* **TASK REQUIREMENTS**: Ignoring every picture, transcribe the data in full as it stands.

──────── SUPPLIED RECORDS

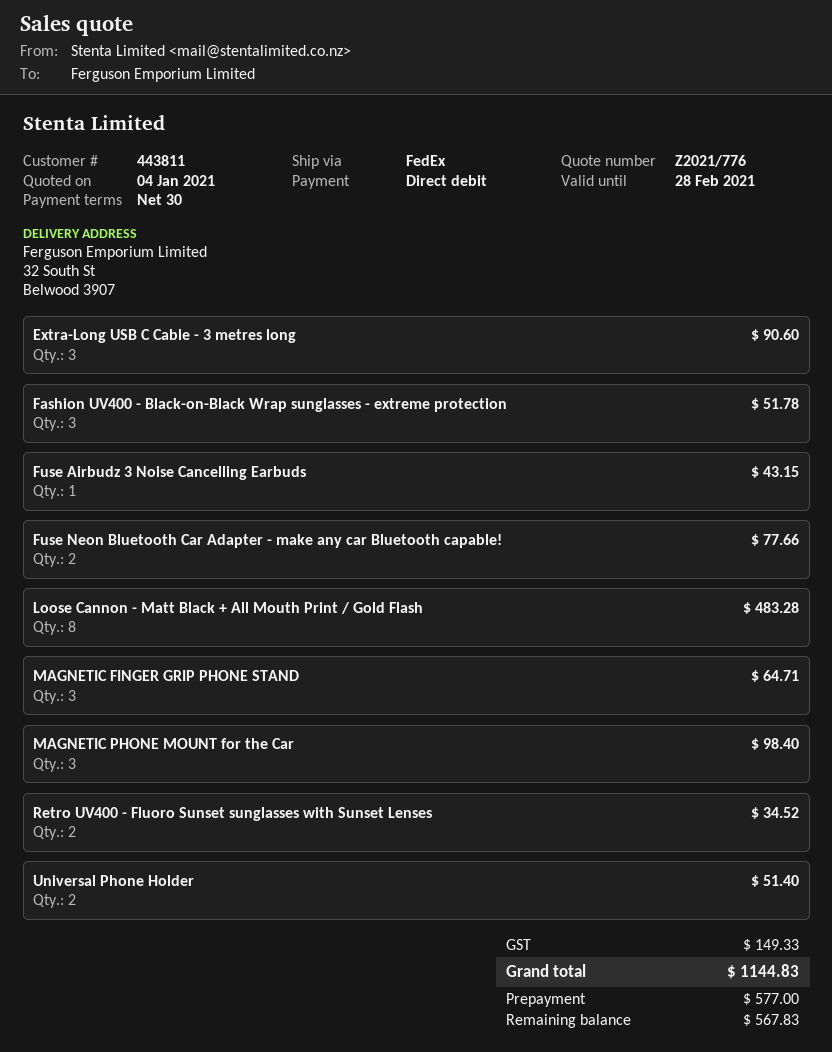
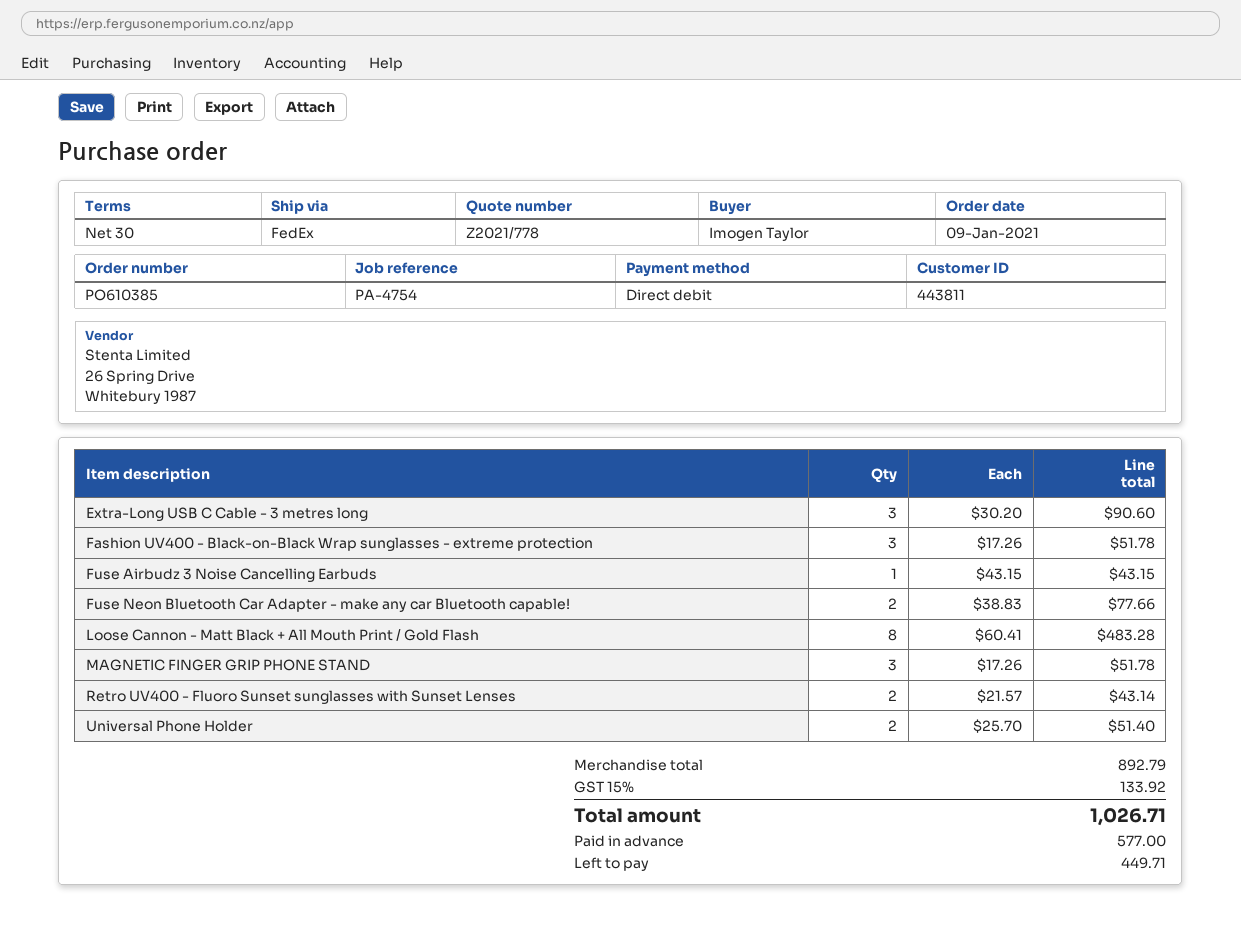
quote number: Z2021/776 -> Z2021/778
MAGNETIC FINGER GRIP PHONE STAND: 3 for 64.71 -> 3 for 51.78
MAGNETIC PHONE MOUNT for the Car: 3 for 98.40 -> none
Retro UV400 - Fluoro Sunset sunglasses with Sunset Lenses: 2 for 34.52 -> 2 for 43.14
tax: 149.33 -> 133.92
total: 1144.83 -> 1026.71
balance: 567.83 -> 449.71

────────────────

* **TASK RESULT**:
quote number: Z2021/776 -> Z2021/778
MAGNETIC FINGER GRIP PHONE STAND: 3 for 64.71 -> 3 for 51.78
MAGNETIC PHONE MOUNT for the Car: 3 for 98.40 -> none
Retro UV400 - Fluoro Sunset sunglasses with Sunset Lenses: 2 for 34.52 -> 2 for 43.14
tax: 149.33 -> 133.92
total: 1144.83 -> 1026.71
balance: 567.83 -> 449.71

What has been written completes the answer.